Bekanntmachung des Staatlichen Amtes für Landwirtschaft und Umwelt Westmeck-lenburg (StALU WM) nach § 5 Abs. 2 Umweltverträglichkeitsprüfungsgesetz (UVPG) vom 12.04.2021

Nr.B 19/21  | 12.04.2021  | StALU WM  | Staatliches Amt für Landwirtschaft und Umwelt Westmecklenburg

Die Kommunaler Windpark Westmecklenburg GmbH & Co.
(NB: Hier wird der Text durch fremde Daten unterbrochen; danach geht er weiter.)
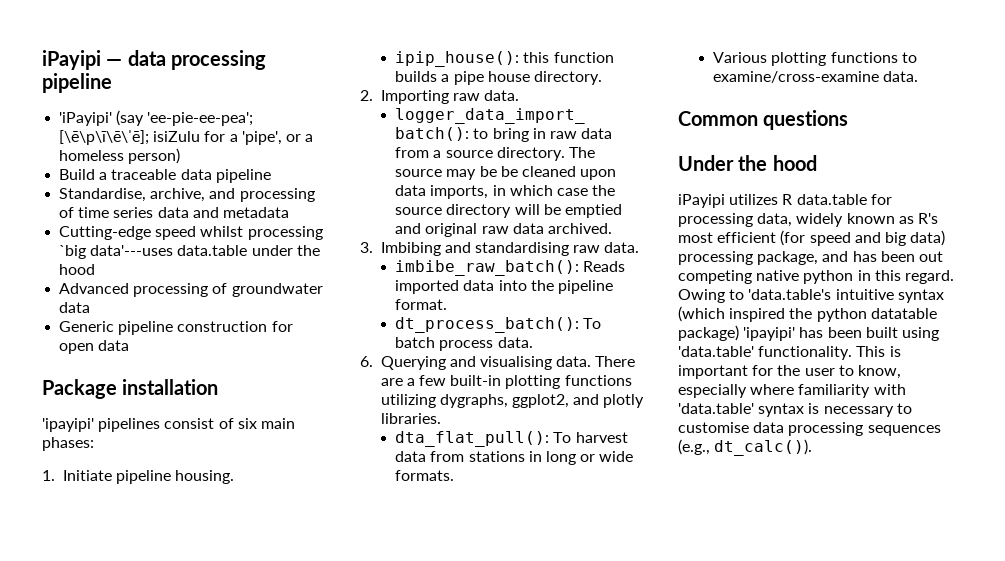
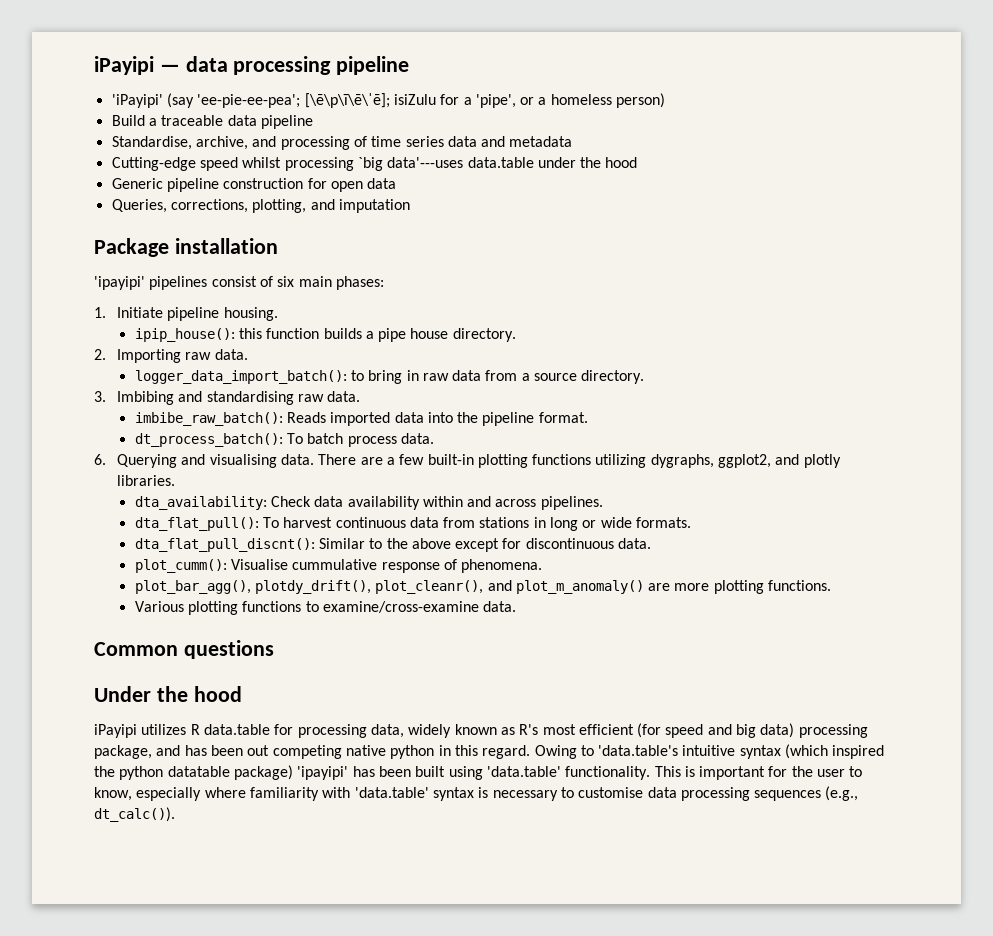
- Advanced processing of groundwater data
+ Queries, corrections, plotting, and imputation
- The source may be be cleaned upon data imports, in which case the source directory will be emptied and original raw data archived.
+ dta_availability: Check data availability within and across pipelines.
- dta_flat_pull(): To harvest data from stations in long or wide formats.
+ dta_flat_pull(): To harvest continuous data from stations in long or wide formats.
+ dta_flat_pull_discnt(): Similar to the above except for discontinuous data.
+ plot_cumm(): Visualise cummulative response of phenomena.
+ plot_bar_agg(), plotdy_drift(), plot_cleanr(), and plot_m_anomaly() are more plotting functions.

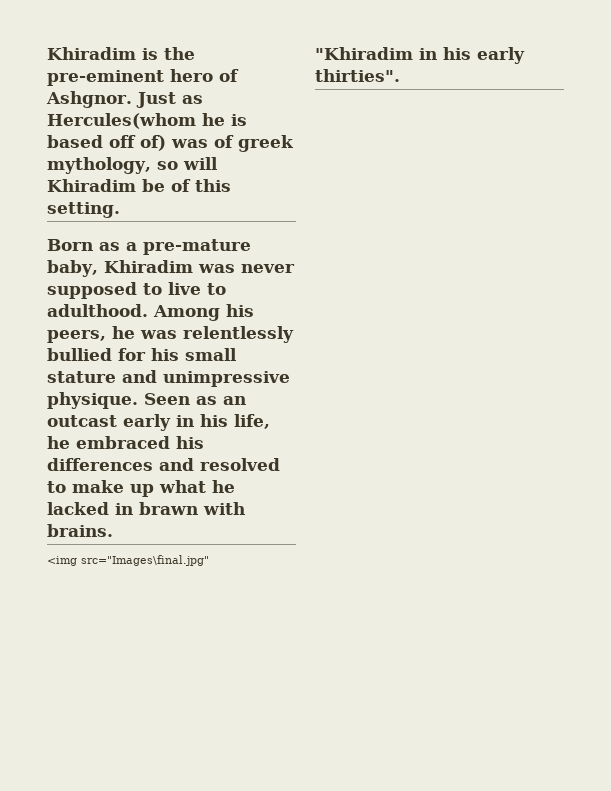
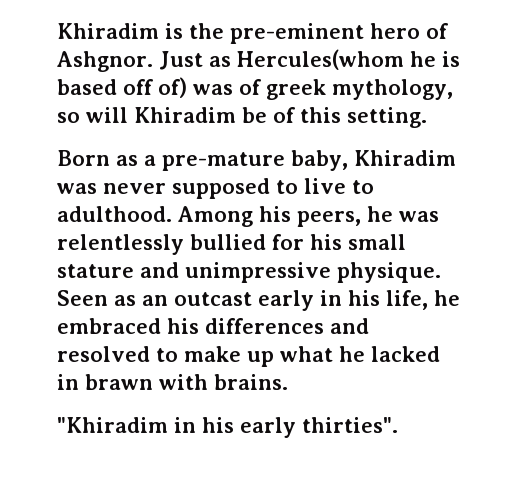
- <img src="Images\final.jpg"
KG (Feldstr. 1, 19230 Bandenitz) plant die wesentliche Änderung des Betriebs und der Beschaffenheit von acht Windkraftanlagen (WKA) im Windeignungsgebiet (WEG) „Alt Zachun“ (15/18), Gemarkung Besendorf, Flur 1: Flurstücke 60; 85; 163/1; 171; 295/2; 309/13 und 343. Geplant ist die Änderung der Tag- und Nachtkennzeichnung hinsichtlich der aktuellen AVV 2020 für die acht WKA vom Typ Vestas V112-STE mit einer Leistung von 3,3 MW und einer Nabenhöhe von 140 m. Für die wesentliche Änderung des Betriebs und der Beschaffenheit ist eine Genehmigung nach § 16 BImSchG beantragt.

 

Am Standort wurde bereits eine Umweltverträglichkeitsprüfung (UVP) durchgeführt. Beim vorliegenden Antrag handelt sich daher um eine Änderung eines UVP-pflichtigen Vorhabens. Das Staatliche Amt für Landwirtschaft und Umwelt Westmecklenburg als Genehmigungsbehörde hat eine allgemeine Vorprüfung des Einzelfalls gemäß § 9 Abs. 1 Nr. 2 UVPG in Verbindung mit § 7 Abs. 1 UVPG durchgeführt. Die Prüfung hat zu dem Ergebnis geführt, dass eine Umweltverträglichkeitsprüfung nicht erforderlich ist.

 

Die wesentlichen Gründe für das Nichtbestehen der UVP-Pflicht gemäß § 5 Absatz 2 Satz 2 und 3 UVPG ergeben sich aus der Bewertung der anlagenbedingten Auswirkungen der Änderungen auf das Schutzgut Mensch (Lichteinwirkung) sowie auf das Landschaftsbild. Das Vorhaben kann nach Einschätzung der Behörde keine erheblichen nachteiligen Umweltauswirkungen haben, die nach § 25 Absatz 2 UVPG bei der Zulassungsentscheidung zu berücksichtigen wären.

 

Diese Feststellung ist gemäß § 5 Absatz 3 Satz 1 des UVPG nicht selbständig anfechtbar. Die zuständige Genehmigungsbehörde wird über den Antrag nach den Vorschriften des Bundes-Immissionsschutzgesetzes entscheiden.